▶ _Exercise details_
Using the listing below, please print exactly the lines from the one with "align-items: flex-end ->" through the one with "may deploy a". Leave out every picture.

[Opening Dataset extract section]

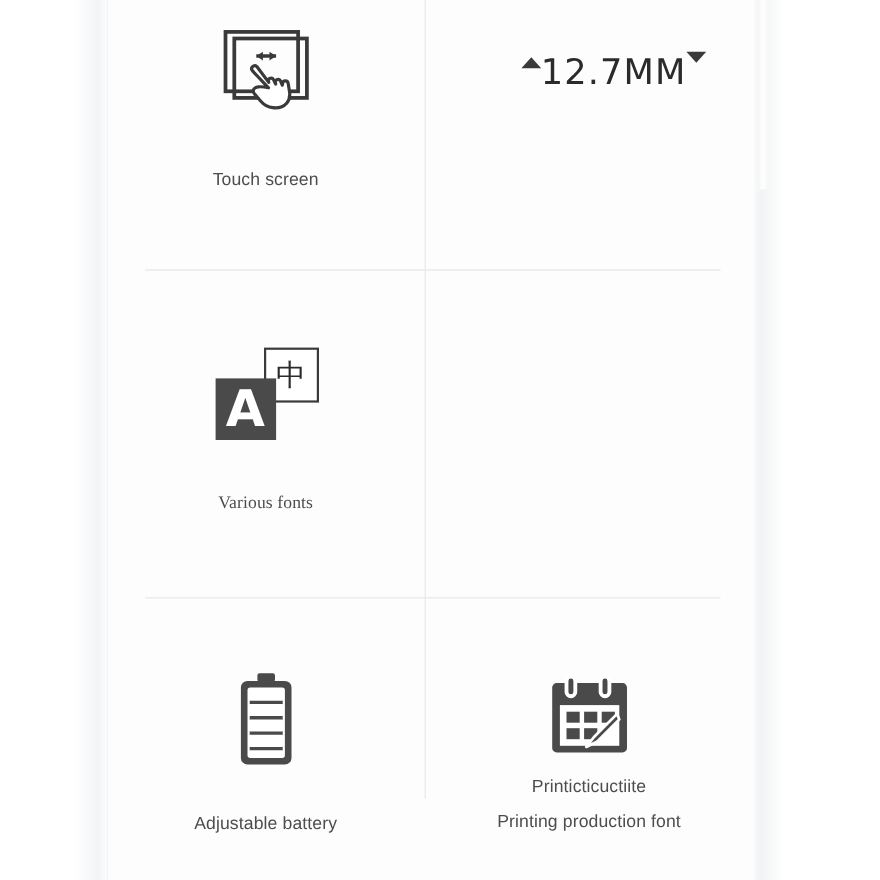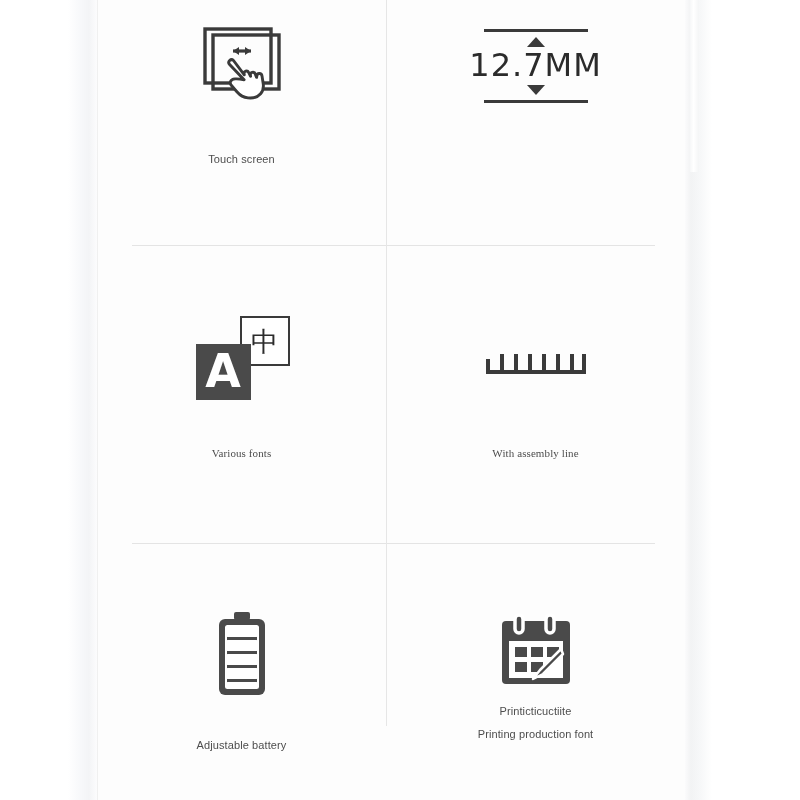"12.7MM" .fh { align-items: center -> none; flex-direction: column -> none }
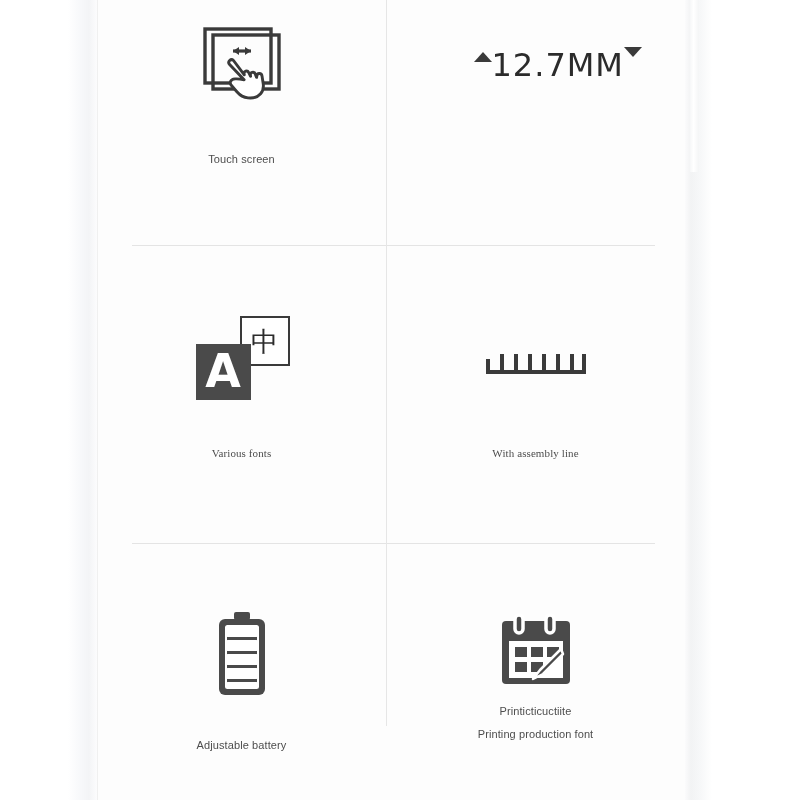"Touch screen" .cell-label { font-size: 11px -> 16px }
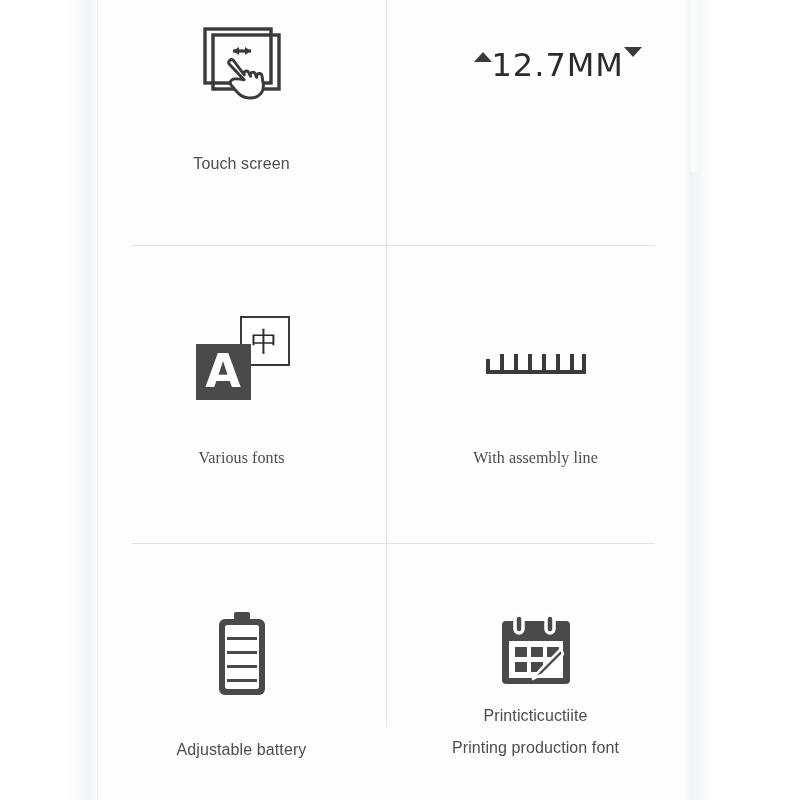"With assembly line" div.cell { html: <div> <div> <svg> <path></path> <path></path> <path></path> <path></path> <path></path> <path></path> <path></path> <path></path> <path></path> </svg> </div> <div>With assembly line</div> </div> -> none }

[Closing Dataset extract section]
[Opening Dataset extract section]

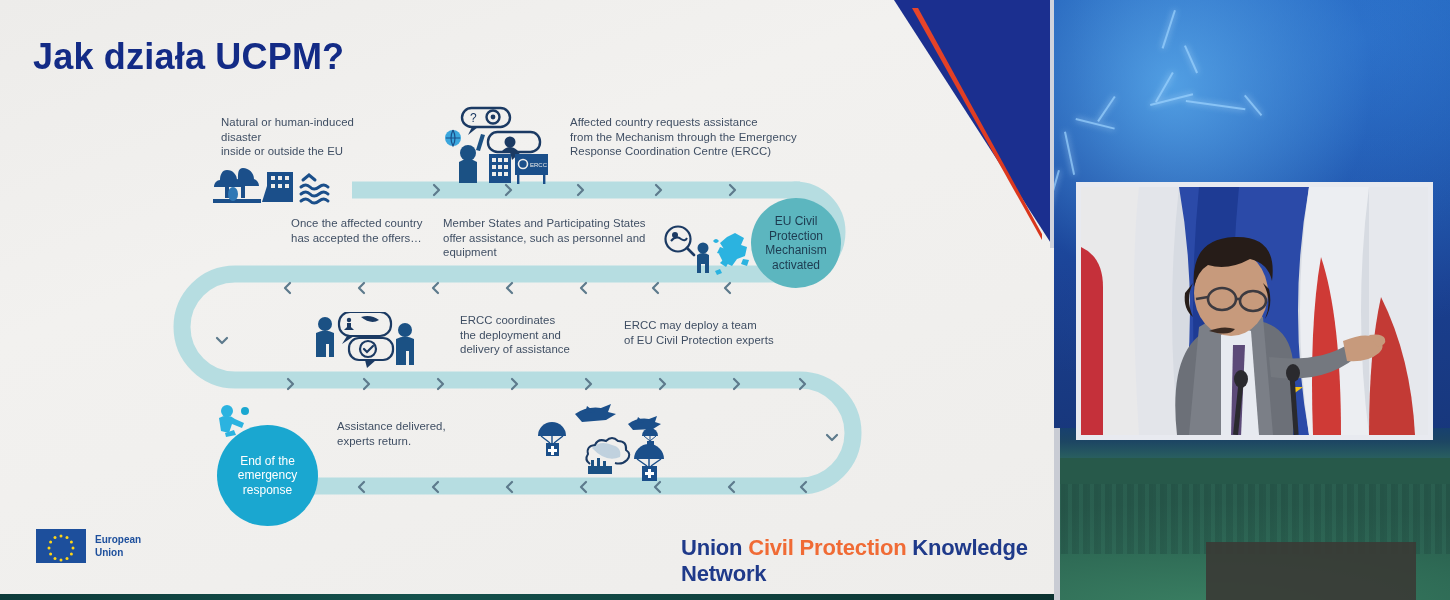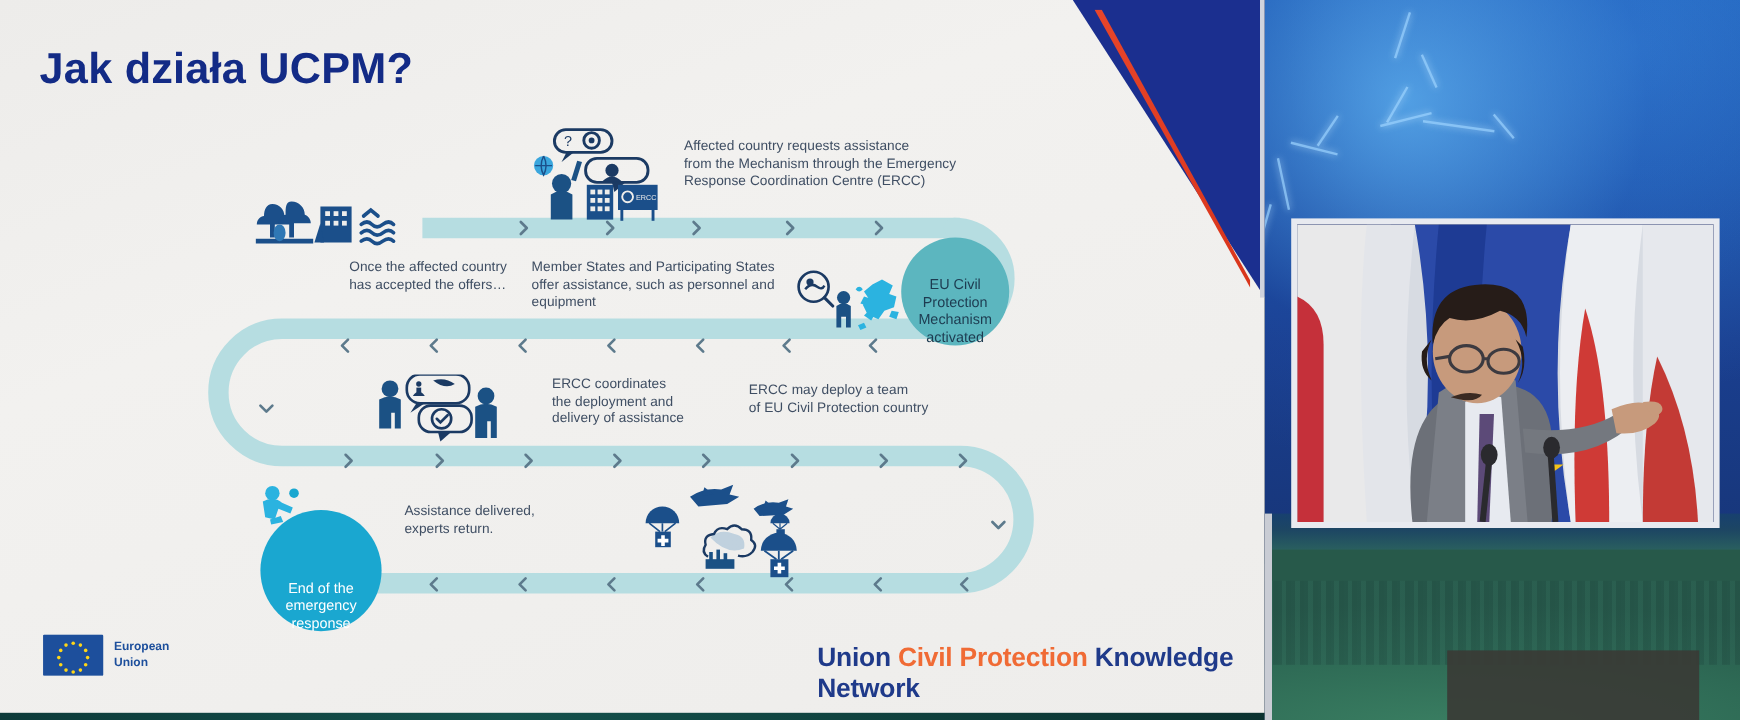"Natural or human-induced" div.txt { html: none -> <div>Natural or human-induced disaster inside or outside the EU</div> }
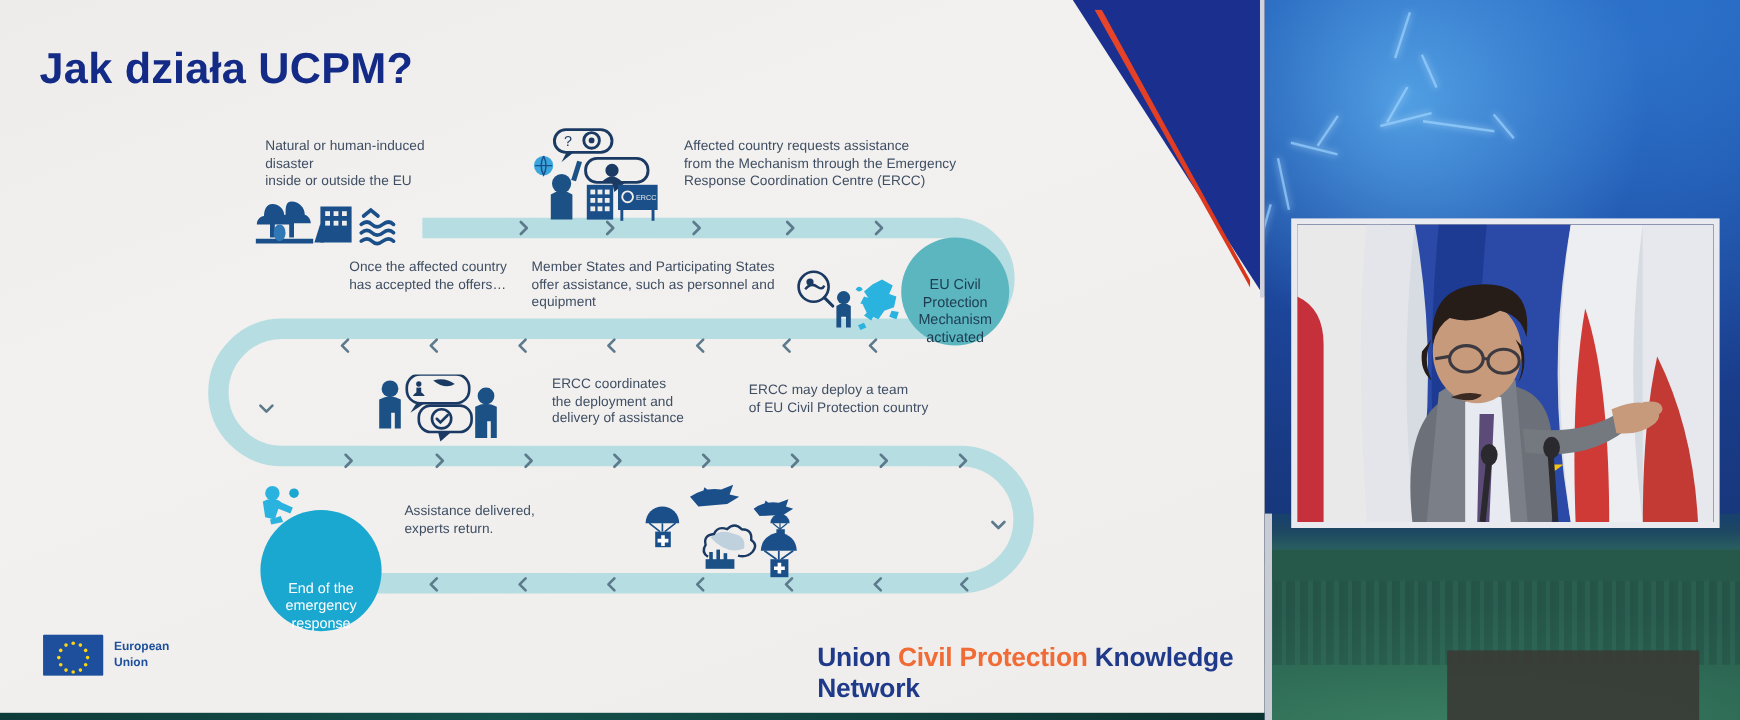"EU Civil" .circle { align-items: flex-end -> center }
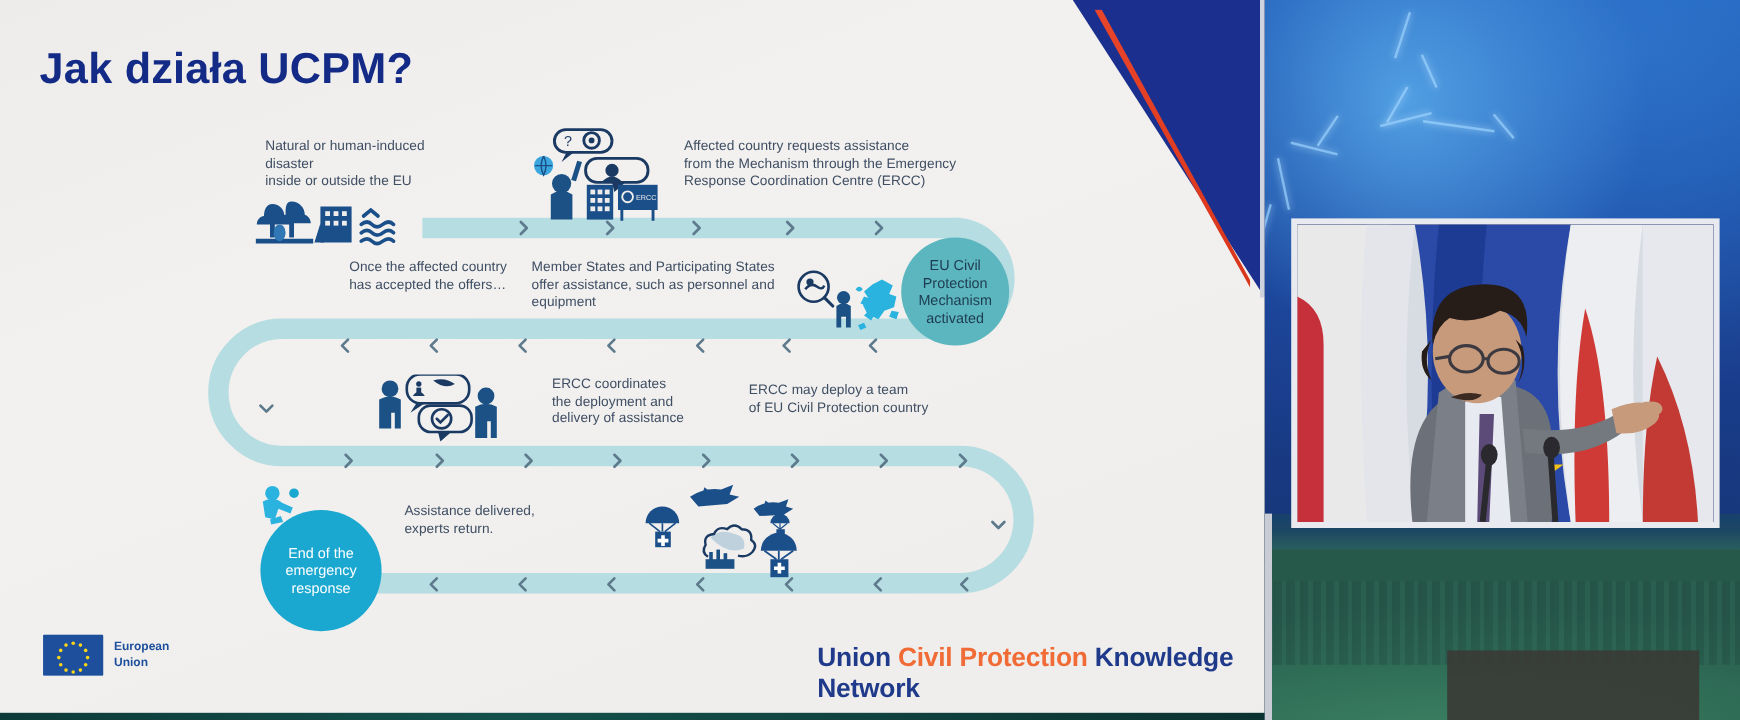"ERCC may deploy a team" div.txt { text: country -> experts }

[Closing Dataset extract section]

▶ _Output for this exercise_
"EU Civil" .circle { align-items: flex-end -> center }
"ERCC may deploy a team" div.txt { text: country -> experts }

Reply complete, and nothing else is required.